■ **EXERCISE DETAILS**
What is needed is an exact transcription of every entry below, with the pictures left out.

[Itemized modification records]
------------------------------------------------------------

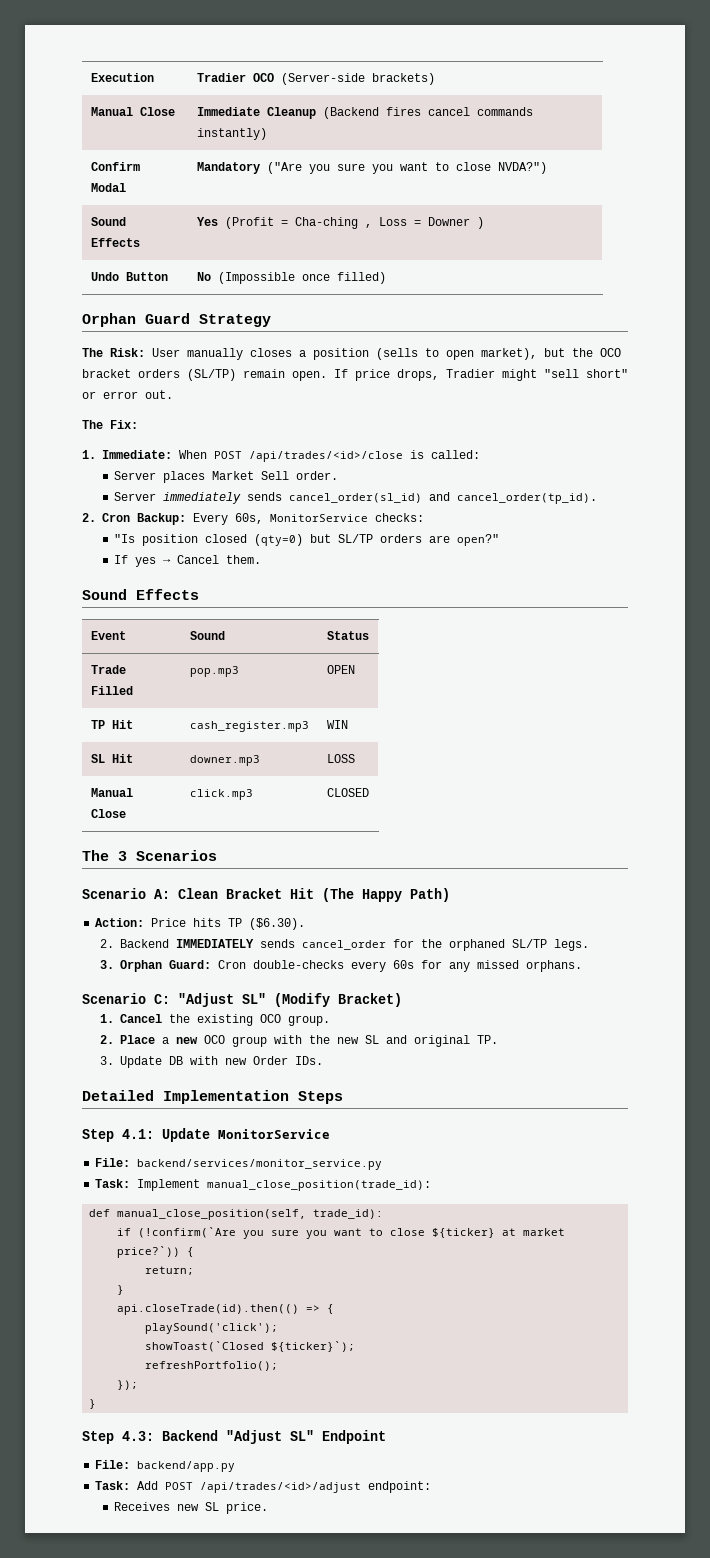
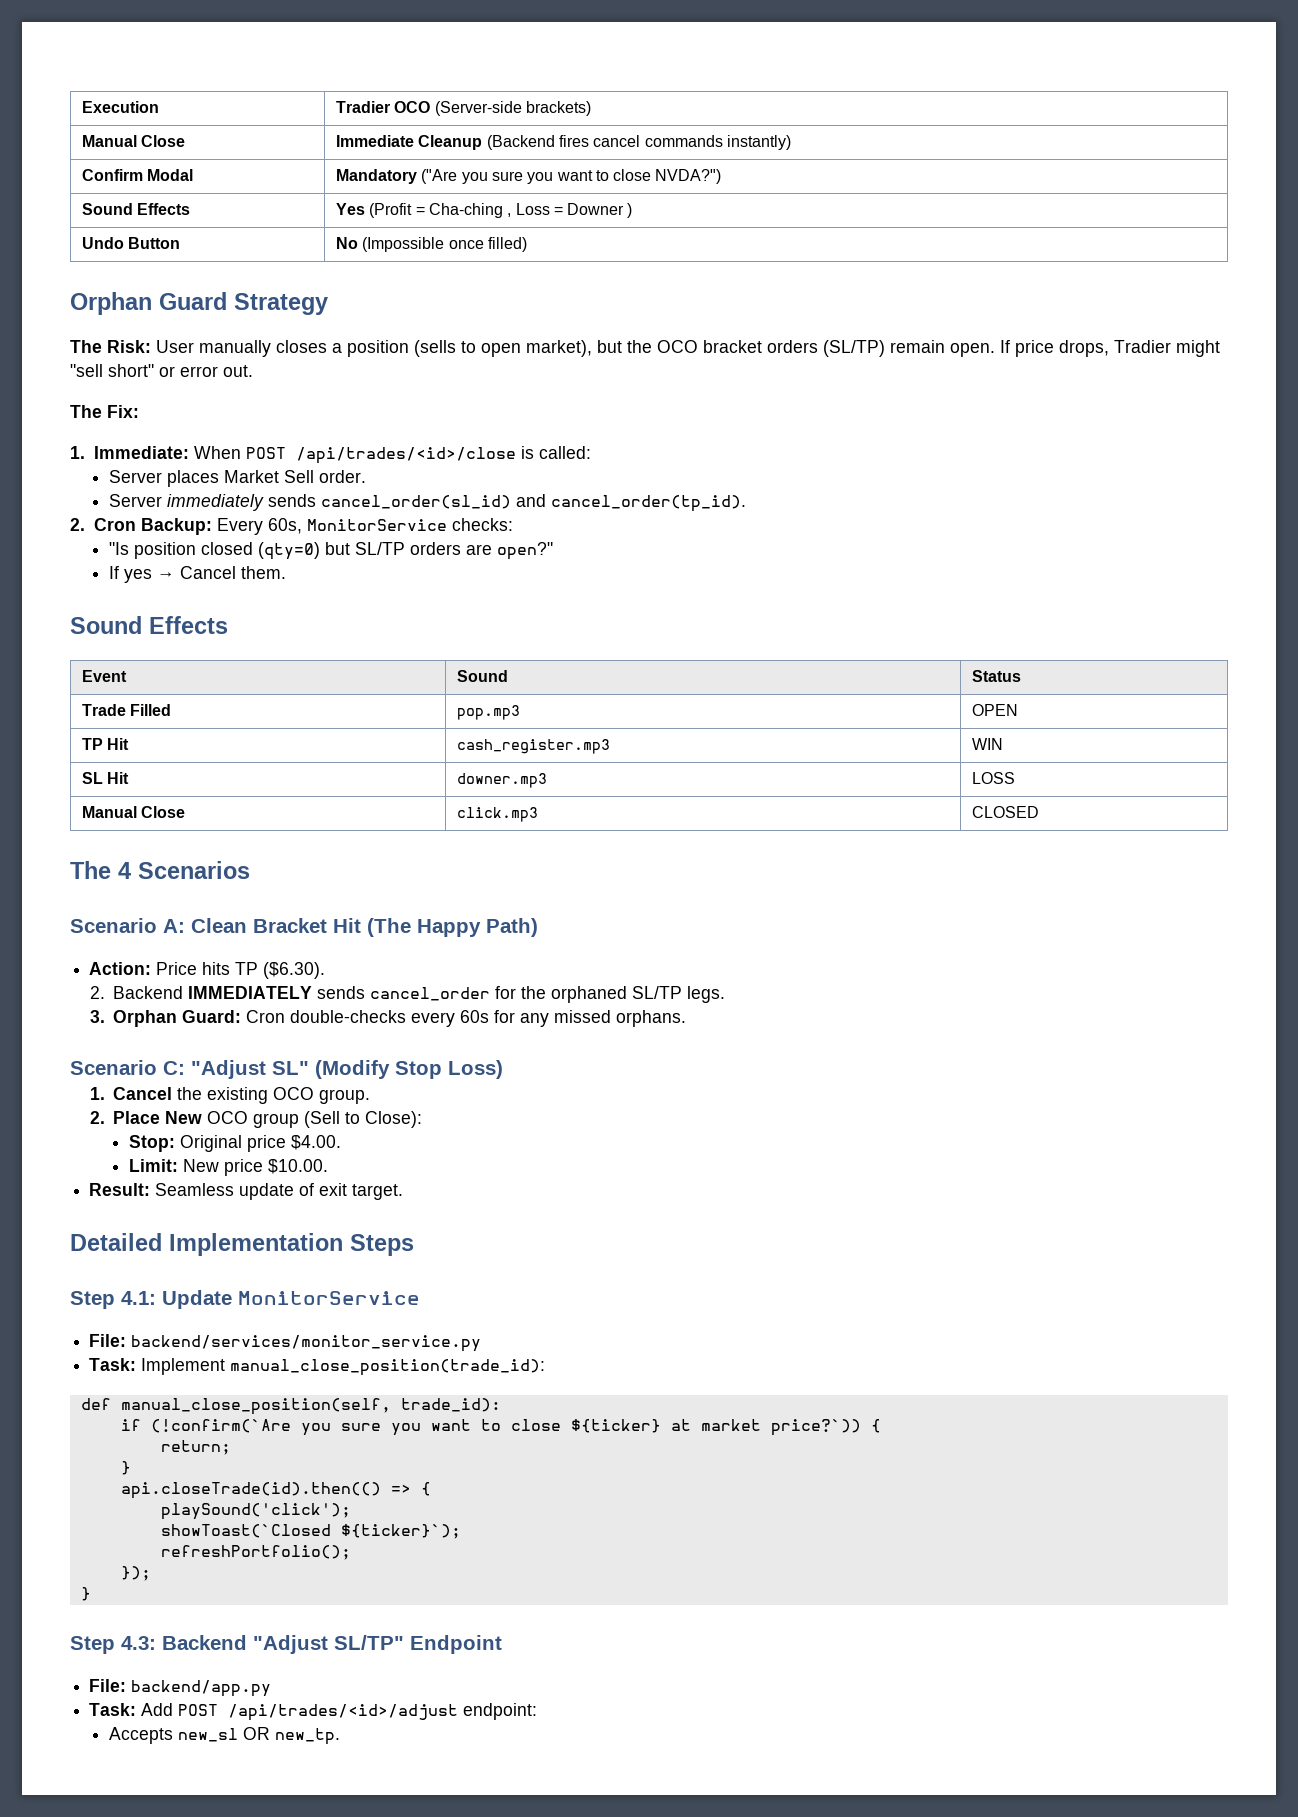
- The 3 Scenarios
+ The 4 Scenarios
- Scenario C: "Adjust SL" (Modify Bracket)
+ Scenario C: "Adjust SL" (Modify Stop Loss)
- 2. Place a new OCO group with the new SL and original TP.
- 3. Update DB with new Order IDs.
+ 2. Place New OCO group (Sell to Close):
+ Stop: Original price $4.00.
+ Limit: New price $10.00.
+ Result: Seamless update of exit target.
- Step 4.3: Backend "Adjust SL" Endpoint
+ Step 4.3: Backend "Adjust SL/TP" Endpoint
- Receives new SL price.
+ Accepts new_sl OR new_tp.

------------------------------------------------------------

■ **TASK ANSWER**
- The 3 Scenarios
+ The 4 Scenarios
- Scenario C: "Adjust SL" (Modify Bracket)
+ Scenario C: "Adjust SL" (Modify Stop Loss)
- 2. Place a new OCO group with the new SL and original TP.
- 3. Update DB with new Order IDs.
+ 2. Place New OCO group (Sell to Close):
+ Stop: Original price $4.00.
+ Limit: New price $10.00.
+ Result: Seamless update of exit target.
- Step 4.3: Backend "Adjust SL" Endpoint
+ Step 4.3: Backend "Adjust SL/TP" Endpoint
- Receives new SL price.
+ Accepts new_sl OR new_tp.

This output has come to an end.